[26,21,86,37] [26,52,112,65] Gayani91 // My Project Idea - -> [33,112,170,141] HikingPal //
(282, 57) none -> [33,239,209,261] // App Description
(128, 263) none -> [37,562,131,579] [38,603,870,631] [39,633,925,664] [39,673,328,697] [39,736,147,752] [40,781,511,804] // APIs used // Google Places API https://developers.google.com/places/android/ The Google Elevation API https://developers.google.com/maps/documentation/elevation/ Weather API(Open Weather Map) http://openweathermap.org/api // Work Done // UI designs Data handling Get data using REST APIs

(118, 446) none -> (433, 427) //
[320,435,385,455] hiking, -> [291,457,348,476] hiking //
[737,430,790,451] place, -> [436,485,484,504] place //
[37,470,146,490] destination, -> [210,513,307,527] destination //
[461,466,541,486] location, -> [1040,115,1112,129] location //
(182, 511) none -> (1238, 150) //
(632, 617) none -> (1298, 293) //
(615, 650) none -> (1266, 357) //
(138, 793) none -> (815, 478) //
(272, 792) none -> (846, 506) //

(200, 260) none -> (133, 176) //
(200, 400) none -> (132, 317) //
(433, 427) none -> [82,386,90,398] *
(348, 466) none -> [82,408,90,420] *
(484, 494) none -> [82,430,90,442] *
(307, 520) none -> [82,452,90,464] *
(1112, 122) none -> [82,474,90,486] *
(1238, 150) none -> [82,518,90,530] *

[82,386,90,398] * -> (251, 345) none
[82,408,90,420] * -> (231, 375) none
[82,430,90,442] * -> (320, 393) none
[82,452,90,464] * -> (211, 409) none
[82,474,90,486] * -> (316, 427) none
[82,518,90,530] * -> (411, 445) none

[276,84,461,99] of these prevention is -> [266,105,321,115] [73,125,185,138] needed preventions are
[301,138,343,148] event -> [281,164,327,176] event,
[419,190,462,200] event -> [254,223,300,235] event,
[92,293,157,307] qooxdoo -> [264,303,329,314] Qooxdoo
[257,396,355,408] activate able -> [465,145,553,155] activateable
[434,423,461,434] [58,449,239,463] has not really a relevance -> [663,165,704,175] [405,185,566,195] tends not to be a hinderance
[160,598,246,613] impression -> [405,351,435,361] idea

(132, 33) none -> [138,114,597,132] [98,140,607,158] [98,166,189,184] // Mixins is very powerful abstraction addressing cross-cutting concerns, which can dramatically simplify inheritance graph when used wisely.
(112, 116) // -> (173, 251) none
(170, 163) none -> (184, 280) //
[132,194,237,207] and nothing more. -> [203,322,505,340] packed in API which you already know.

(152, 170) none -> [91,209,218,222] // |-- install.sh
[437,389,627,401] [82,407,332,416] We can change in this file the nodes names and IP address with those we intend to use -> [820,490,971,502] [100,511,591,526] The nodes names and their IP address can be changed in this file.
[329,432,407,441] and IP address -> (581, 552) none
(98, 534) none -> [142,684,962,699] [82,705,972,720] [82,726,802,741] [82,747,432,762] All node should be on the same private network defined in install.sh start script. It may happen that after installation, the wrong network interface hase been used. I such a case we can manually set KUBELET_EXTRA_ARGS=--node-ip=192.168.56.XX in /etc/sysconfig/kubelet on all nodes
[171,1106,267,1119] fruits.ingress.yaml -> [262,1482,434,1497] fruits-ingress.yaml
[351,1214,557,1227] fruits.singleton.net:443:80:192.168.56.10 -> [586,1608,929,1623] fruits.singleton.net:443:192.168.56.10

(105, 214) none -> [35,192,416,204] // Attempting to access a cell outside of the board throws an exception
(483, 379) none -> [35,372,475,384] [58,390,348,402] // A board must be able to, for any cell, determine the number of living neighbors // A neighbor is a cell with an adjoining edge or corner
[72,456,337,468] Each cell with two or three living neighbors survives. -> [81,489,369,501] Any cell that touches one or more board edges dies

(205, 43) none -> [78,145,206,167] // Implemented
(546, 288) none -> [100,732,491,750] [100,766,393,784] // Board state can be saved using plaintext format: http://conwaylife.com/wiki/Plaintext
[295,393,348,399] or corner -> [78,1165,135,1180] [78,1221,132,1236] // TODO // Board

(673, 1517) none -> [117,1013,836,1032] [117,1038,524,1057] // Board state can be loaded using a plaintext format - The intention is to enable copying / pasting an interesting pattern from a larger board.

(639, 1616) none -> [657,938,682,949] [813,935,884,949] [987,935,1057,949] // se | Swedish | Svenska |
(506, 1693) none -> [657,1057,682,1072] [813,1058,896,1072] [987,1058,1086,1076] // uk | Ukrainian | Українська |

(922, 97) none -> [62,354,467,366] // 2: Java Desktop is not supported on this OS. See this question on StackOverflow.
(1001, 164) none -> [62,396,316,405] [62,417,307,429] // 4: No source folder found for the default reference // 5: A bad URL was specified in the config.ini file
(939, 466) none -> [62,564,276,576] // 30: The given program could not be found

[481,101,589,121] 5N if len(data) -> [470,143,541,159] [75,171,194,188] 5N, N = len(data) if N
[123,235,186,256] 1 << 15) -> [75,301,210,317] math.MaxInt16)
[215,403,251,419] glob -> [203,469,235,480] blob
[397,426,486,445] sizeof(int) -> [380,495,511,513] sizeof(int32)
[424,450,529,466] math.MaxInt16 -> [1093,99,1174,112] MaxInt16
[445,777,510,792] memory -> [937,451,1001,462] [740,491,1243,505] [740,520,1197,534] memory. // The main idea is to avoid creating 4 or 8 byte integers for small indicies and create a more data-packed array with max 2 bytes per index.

^^^^

**Work to complete:** Only one number is wanted: how many lines in the records above contain the string "file".

**Answer box:** 2